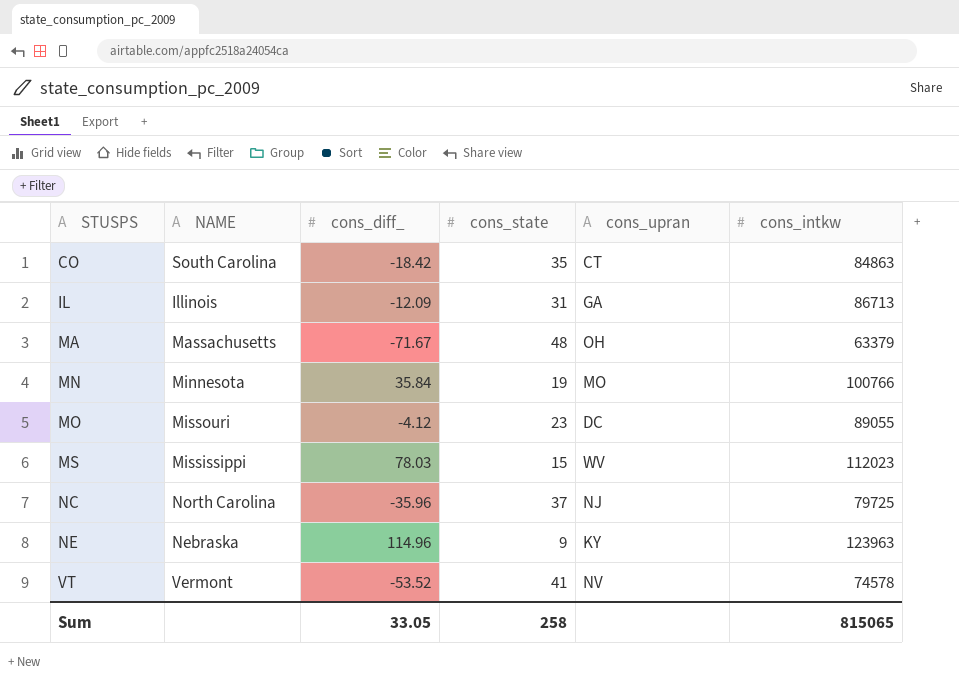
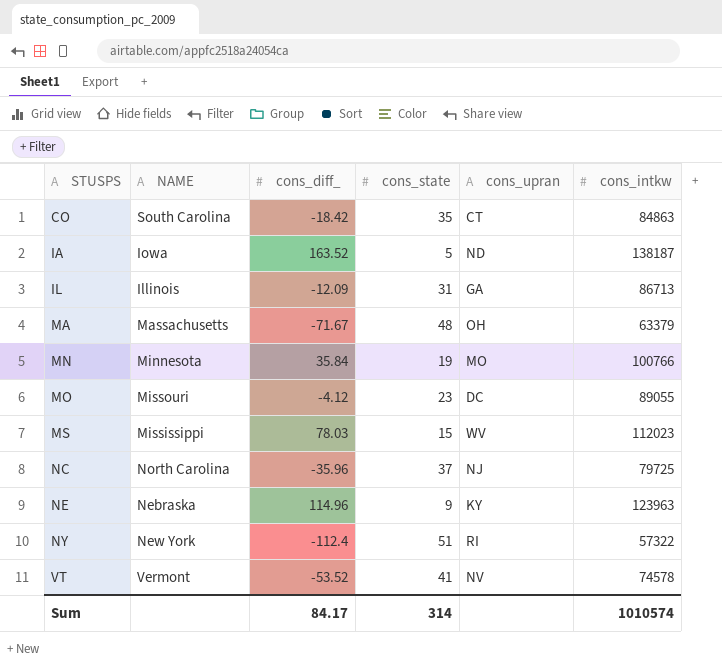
row IA: none -> Iowa | 163.52 | 5 | ND | 138187
row NY: none -> New York | -112.4 | 51 | RI | 57322
Sum | cons_diff_: 33.05 -> 84.17
Sum | cons_state: 258 -> 314
Sum | cons_intkw: 815065 -> 1010574

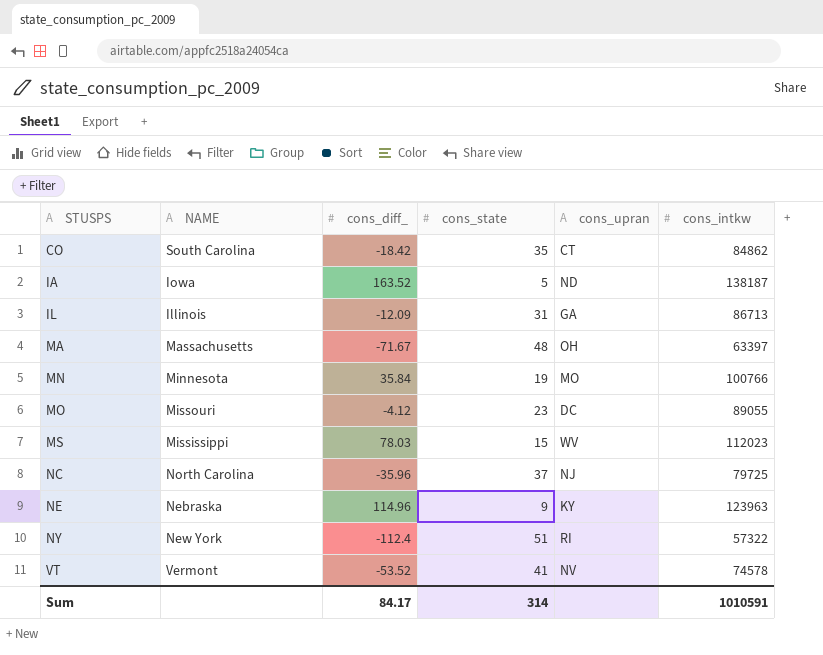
CO | cons_intkw: 84863 -> 84862
MA | cons_intkw: 63379 -> 63397
Sum | cons_intkw: 1010574 -> 1010591

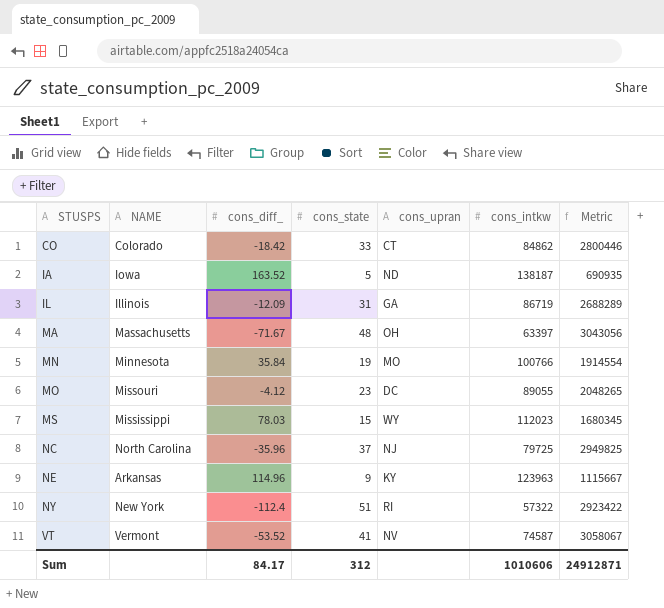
column Metric | formula: none -> [cons_state] * [cons_intkw]
CO | NAME: South Carolina -> Colorado
CO | cons_state: 35 -> 33
IL | cons_intkw: 86713 -> 86719
MS | cons_upran: WV -> WY
NE | NAME: Nebraska -> Arkansas
VT | cons_intkw: 74578 -> 74587
Sum | cons_state: 314 -> 312
Sum | cons_intkw: 1010591 -> 1010606

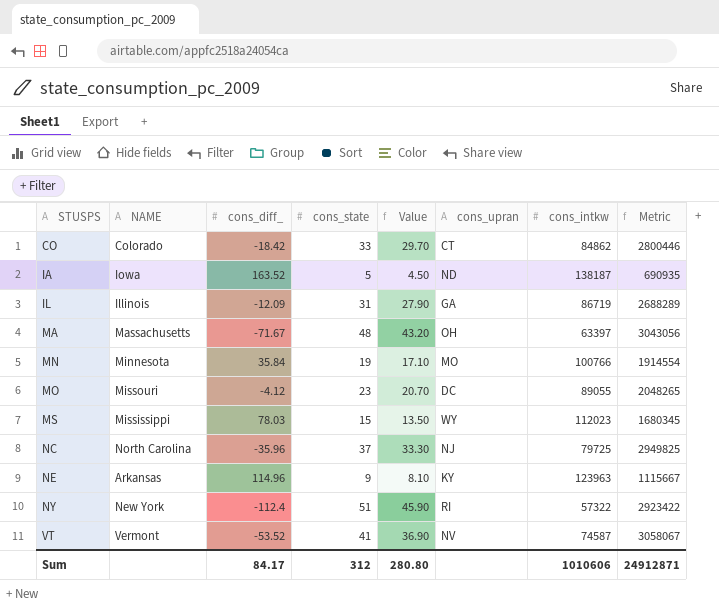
column Value | formula: none -> [cons_state] * 0.9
--
◆ **What this task involves**: Each line above that has the word "NAME" must be copied.

◆ **Answer section**:
CO | NAME: South Carolina -> Colorado
NE | NAME: Nebraska -> Arkansas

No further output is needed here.